**Problem to solve:** Return the lines below exactly, from the first line to the line that contains "width: 26px; height: 26px;". Leave out pictures.
*-*-*
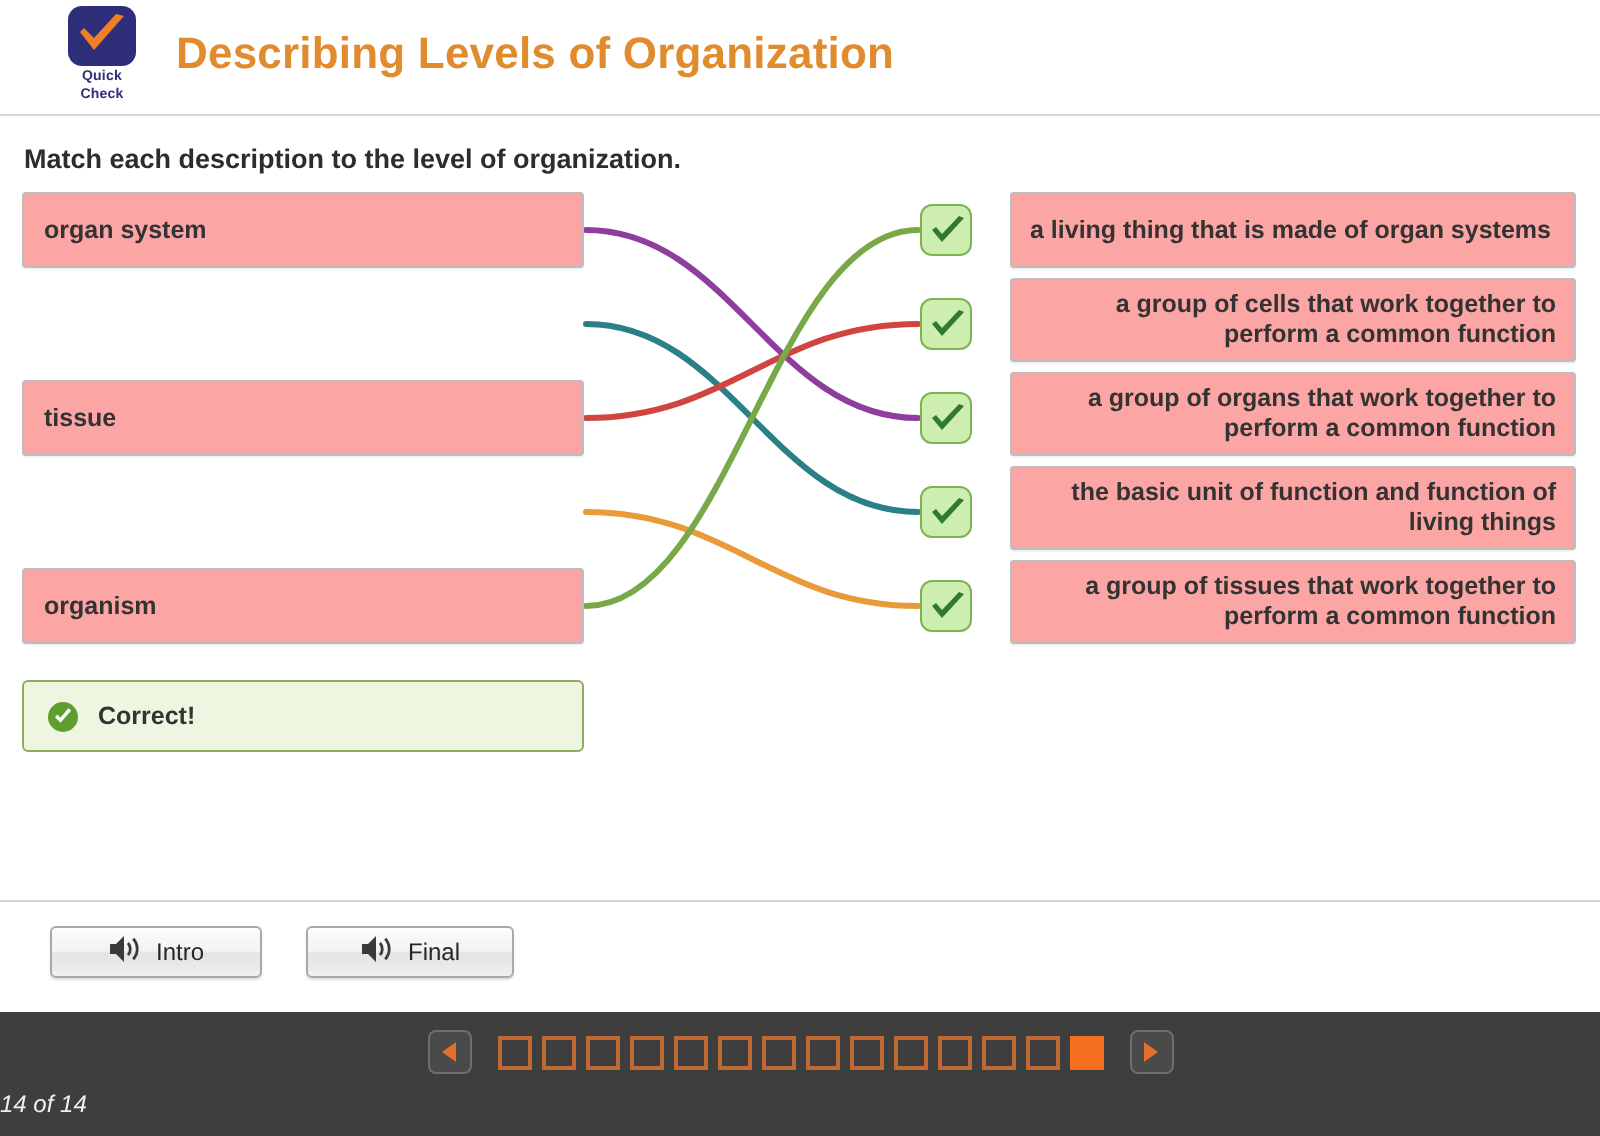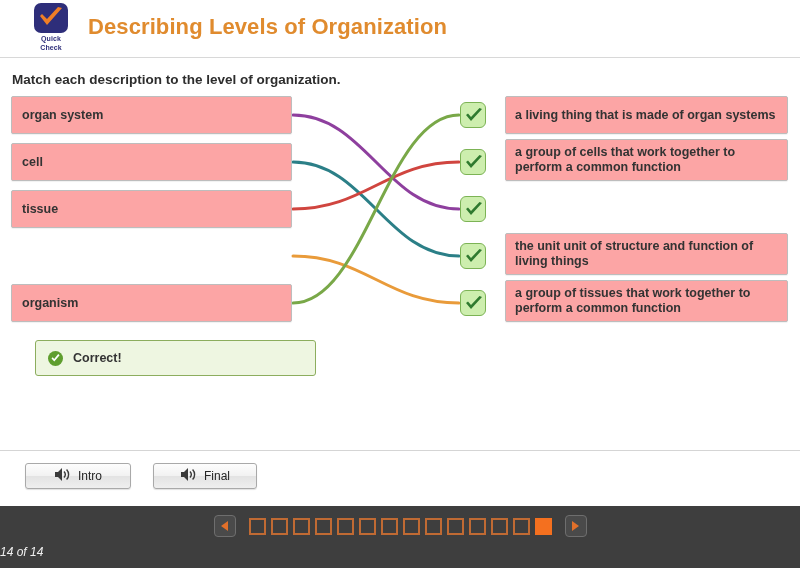--- a/index.html
+++ b/index.html
@@ -78,21 +78,21 @@
     padding: 0 10px;
     font-size: 12.5px;
     color: #333333;
   }
   .left-box { left: 11px; width: 281px; height: 38px; }
   .right-box {
     left: 505px; width: 283px; min-height: 38px;
     line-height: 15px;
     padding: 0 9px;
   }
-  .right-box span { display: block; }
+  .right-box span { display: block; text-align: right; }
 
   .check-chip {
     position: absolute;
     left: 460px;
     width: 26px; height: 26px;
     box-sizing: border-box;
     background: #cdeeae;
     border: 1px solid #7cb355;
     border-radius: 6px;
   }
@@ -107,21 +107,20 @@
     width: 281px; height: 36px;
     box-sizing: border-box;
     background: #eef6e1;
     border: 1px solid #8cad5e;
     border-radius: 3px;
     display: flex;
     align-items: center;
     padding: 0 12px;
     font-size: 12.5px;
     color: #333333;
-    margin-left: 24px;
   }
   .feedback .fb-icon { margin-right: 10px; display: flex; }
 
   
   .toolbar {
     position: absolute;
     left: 0; top: 450px;
     width: 800px; height: 56px;
     background: #ffffff;
     border-top: 1px solid #d5d5d5;
@@ -231,23 +230,20 @@
         <path d="M293,21 C365,21 387,115 459,115" stroke="#8e3f9e" stroke-width="3" fill="none" stroke-linecap="round"></path>
         <path d="M293,68 C365,68 387,162 459,162" stroke="#2b7f87" stroke-width="3" fill="none" stroke-linecap="round"></path>
         <path d="M293,115 C365,115 387,68 459,68" stroke="#d0453f" stroke-width="3" fill="none" stroke-linecap="round"></path>
         <path d="M293,162 C365,162 387,209 459,209" stroke="#e99b3a" stroke-width="3" fill="none" stroke-linecap="round"></path>
         <path d="M293,209 C365,209 387,21 459,21" stroke="#79a848" stroke-width="3" fill="none" stroke-linecap="round"></path>
       </svg>
 
     <div class="opt-box left-box" style="top:2px">
         <span>organ system</span>
       </div>
-    <div class="opt-box left-box" style="top:49px">
-        <span>cell</span>
-      </div>
     <div class="opt-box left-box" style="top:96px">
         <span>tissue</span>
       </div>
     <div class="opt-box left-box" style="top:190px">
         <span>organism</span>
       </div>
 
     <div class="check-chip" style="top:8px">
         <svg width="18" height="16" viewBox="0 0 18 16">
           <path d="M1 7 L6 13 L17 1 L14.5 0 L6 9 L3 5.5 Z" fill="#2f7a2f"></path>
@@ -273,22 +269,25 @@
           <path d="M1 7 L6 13 L17 1 L14.5 0 L6 9 L3 5.5 Z" fill="#2f7a2f"></path>
         </svg>
       </div>
 
     <div class="opt-box right-box" style="top:2px;height:38px">
         <span>a living thing that is made of organ systems</span>
       </div>
     <div class="opt-box right-box" style="top:45px;height:42px">
         <span>a group of cells that work together to perform a common function</span>
       </div>
+    <div class="opt-box right-box" style="top:92px;height:42px">
+        <span>a group of organs that work together to perform a common function</span>
+      </div>
     <div class="opt-box right-box" style="top:139px;height:42px">
-        <span>the unit unit of structure and function of living things</span>
+        <span>the basic unit of function and function of living things</span>
       </div>
     <div class="opt-box right-box" style="top:186px;height:42px">
         <span>a group of tissues that work together to perform a common function</span>
       </div>
   </div>
 
   <div class="feedback">
     <span class="fb-icon">
       <svg width="15" height="15" viewBox="0 0 15 15">
         <circle cx="7.5" cy="7.5" r="7.5" fill="#5f9e2e"></circle>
*-*-*
**Result:**
--- a/index.html
+++ b/index.html
@@ -78,21 +78,21 @@
     padding: 0 10px;
     font-size: 12.5px;
     color: #333333;
   }
   .left-box { left: 11px; width: 281px; height: 38px; }
   .right-box {
     left: 505px; width: 283px; min-height: 38px;
     line-height: 15px;
     padding: 0 9px;
   }
-  .right-box span { display: block; }
+  .right-box span { display: block; text-align: right; }
 
   .check-chip {
     position: absolute;
     left: 460px;
     width: 26px; height: 26px;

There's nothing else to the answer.